Census-designated place in Connecticut, United States

Gaylordsville is a village (neighborhood/borough) in the northwest corner of the town of New Milford, Litchfield County, Connecticut, United States. It was listed as a census-designated place (CDP) prior to the 2020 census. As of the 2020 census, Gaylordsville had a population of 603.

==History==
The early history of Gaylordsville is closely connected to the Gaylord family, early settlers in New England. In 1630 William Gaylord arrived in Dorchester, Massachusetts on the ship "Mary and John" along with his wife and five sons. A deacon in the puritan church, he was involved in the affairs of the colony, signing land grants and serving on the first jury in the colony. He later settled in East Windsor, Connecticut. His great-grandson, Ensign William Gaylord, moved to Woodbury in 1706 and married Joanna, the daughter of Captain John Minor. Joanna's sister, Grace, married Samuel Grant, and was an ancestor of President Grant.

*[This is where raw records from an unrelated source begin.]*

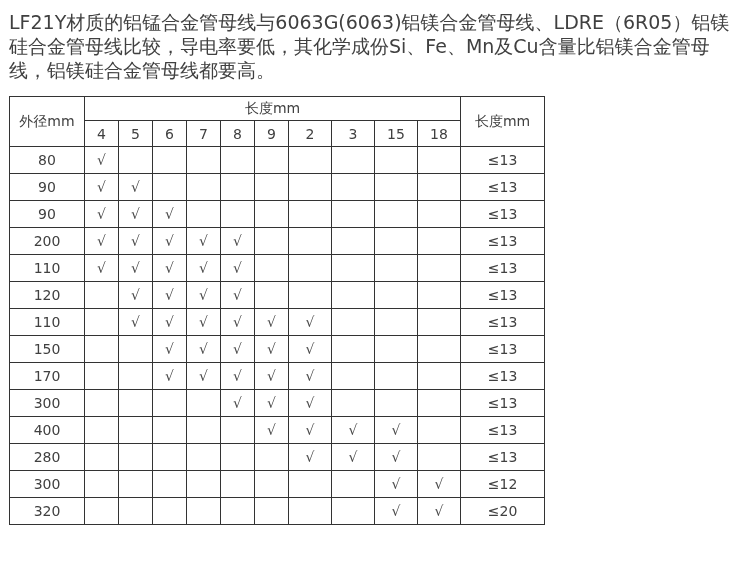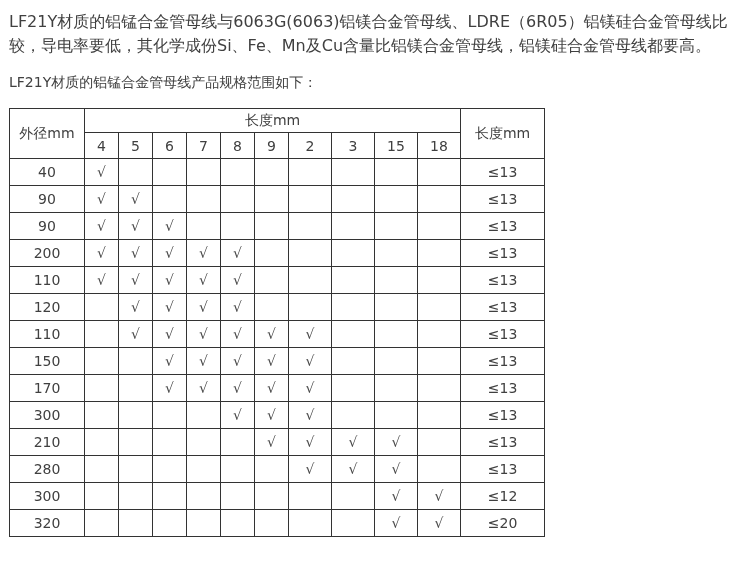"LF21Y材质的铝锰合金管母线与6063G(6063)铝镁合金管母线、LDRE（" .para { font-size: 16px -> 19px }
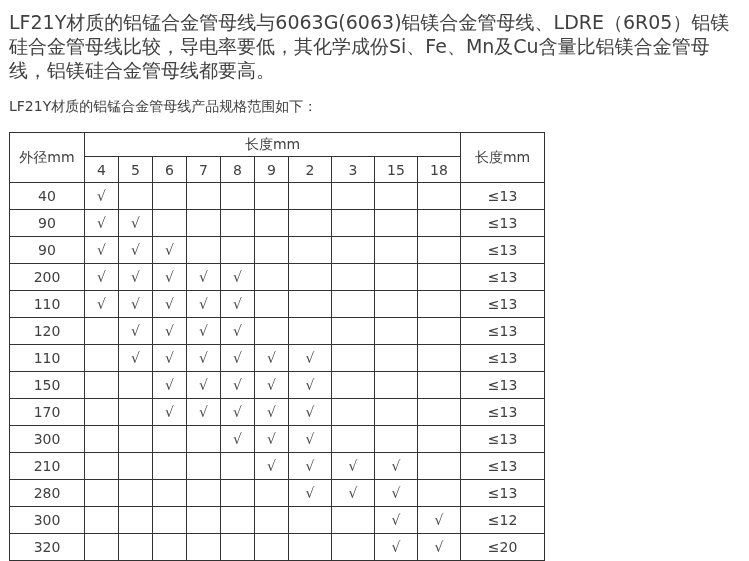"LF21Y材质的铝锰合金管母线产品规格范围如下：" p.spec-intro { html: <p>LF21Y材质的铝锰合金管母线产品规格范围如下：</p> -> none }
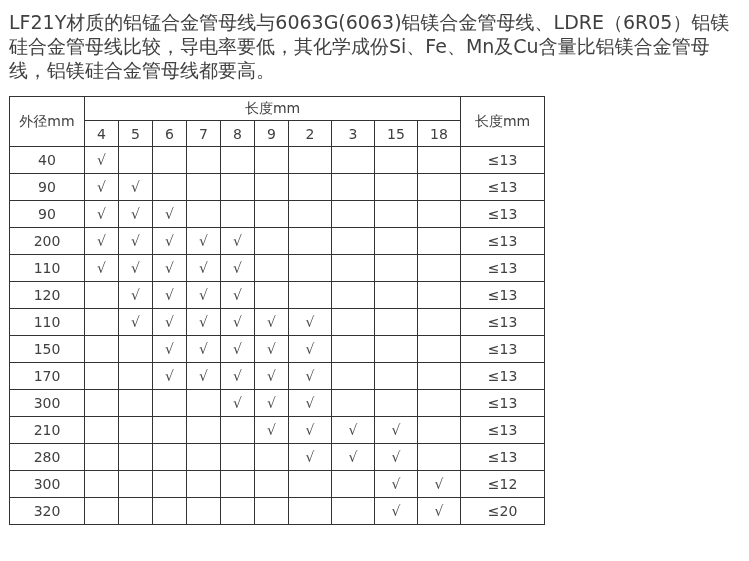"40" td { text: 40 -> 80 }
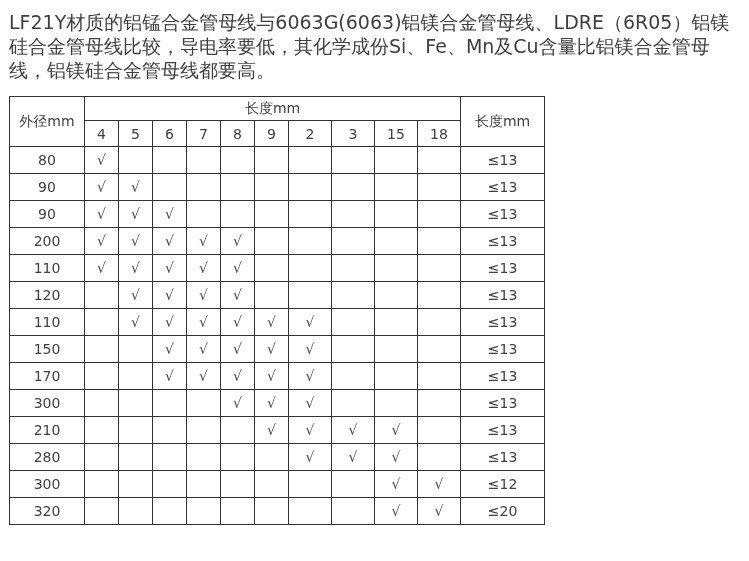"210" td { text: 210 -> 400 }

In 1712, the Gaylord couple came to New Milford, Connecticut, which had been settled only five years previously. Their house stood on the corner of Main and Elm Streets. For a time he kept a tavern there in addition to doing his regular work as a surveyor. He did a lot of surveying for the State, laying out town boundary lines, and it was on one of these surveying trips that he became impressed with the large areas of level land several miles north of the New Milford village, just north of the straits on the Housatonic River. He began taking title to parcels of it, and soon owned a large part of the valley. To ensure the good will of the Native Americans living in the area, he also bought it from them, giving, according to legend, a horse, a mule, and a two-wheeled cart.

In 1722, a highway was laid out 'by marked trees' north from New Milford to the brook called Whemiseck. The blazed trail ran through Squash Hallow, past the straits, and over Cedar Hill. Mr. Gaylord was probably the surveyor who laid out this road, and probably put it over Cedar Hill so it would not cut into the level areas that were to become his fields.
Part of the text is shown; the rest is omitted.